### Description of the task
Show, in full, each line of the data that contains "sind".
++++ Task data
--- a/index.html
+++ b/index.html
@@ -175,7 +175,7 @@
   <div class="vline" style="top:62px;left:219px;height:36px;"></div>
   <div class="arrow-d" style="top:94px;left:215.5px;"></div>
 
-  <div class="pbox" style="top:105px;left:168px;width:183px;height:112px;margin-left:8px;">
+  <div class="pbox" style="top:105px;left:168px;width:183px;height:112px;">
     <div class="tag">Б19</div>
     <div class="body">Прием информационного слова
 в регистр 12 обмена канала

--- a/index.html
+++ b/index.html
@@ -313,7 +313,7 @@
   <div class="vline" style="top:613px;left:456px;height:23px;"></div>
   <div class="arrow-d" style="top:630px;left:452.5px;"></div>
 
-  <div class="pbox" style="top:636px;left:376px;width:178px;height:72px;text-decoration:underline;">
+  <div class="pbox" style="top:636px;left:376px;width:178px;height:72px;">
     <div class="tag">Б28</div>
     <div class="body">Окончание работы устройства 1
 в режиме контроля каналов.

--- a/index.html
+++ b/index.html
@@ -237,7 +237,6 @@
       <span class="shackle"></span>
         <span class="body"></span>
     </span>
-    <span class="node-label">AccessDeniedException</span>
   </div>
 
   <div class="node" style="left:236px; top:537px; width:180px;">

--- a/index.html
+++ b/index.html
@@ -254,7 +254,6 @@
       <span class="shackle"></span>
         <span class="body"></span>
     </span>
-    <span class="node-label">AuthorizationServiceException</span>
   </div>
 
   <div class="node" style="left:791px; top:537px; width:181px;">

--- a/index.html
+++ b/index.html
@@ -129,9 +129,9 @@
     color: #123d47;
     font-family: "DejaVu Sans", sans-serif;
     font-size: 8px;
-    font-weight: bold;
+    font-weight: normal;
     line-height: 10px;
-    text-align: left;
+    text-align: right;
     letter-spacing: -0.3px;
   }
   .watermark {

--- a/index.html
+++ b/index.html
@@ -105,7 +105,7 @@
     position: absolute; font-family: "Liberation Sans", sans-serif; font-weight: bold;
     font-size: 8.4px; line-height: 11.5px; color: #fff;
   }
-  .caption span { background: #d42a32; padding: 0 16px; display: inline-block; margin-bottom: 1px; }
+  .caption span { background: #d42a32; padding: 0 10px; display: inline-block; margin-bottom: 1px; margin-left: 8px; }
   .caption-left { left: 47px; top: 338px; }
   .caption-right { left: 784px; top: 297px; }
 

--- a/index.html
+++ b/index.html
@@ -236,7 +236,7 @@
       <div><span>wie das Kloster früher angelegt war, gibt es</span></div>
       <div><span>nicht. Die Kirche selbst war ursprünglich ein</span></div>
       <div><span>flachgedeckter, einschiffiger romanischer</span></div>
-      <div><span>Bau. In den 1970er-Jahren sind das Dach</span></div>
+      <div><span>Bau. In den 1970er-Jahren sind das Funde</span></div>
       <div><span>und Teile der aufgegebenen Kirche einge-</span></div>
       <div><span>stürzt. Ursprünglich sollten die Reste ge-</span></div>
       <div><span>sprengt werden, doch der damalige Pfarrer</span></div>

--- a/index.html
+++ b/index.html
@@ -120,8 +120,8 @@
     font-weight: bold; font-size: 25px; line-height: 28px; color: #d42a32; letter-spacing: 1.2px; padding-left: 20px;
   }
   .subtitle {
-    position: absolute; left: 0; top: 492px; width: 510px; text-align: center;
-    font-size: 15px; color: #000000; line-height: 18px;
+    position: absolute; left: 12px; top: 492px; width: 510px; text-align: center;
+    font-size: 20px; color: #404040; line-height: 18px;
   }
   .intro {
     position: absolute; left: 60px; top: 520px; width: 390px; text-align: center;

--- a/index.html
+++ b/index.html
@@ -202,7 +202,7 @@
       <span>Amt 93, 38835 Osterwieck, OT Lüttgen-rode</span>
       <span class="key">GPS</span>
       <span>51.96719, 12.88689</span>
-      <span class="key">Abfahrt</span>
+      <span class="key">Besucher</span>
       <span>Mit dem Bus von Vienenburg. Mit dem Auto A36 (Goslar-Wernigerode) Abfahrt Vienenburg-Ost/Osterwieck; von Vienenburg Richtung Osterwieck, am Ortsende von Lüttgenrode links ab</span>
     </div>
++++++++
### Completed exercise
-      <div><span>Bau. In den 1970er-Jahren sind das Dach</span></div>
+      <div><span>Bau. In den 1970er-Jahren sind das Funde</span></div>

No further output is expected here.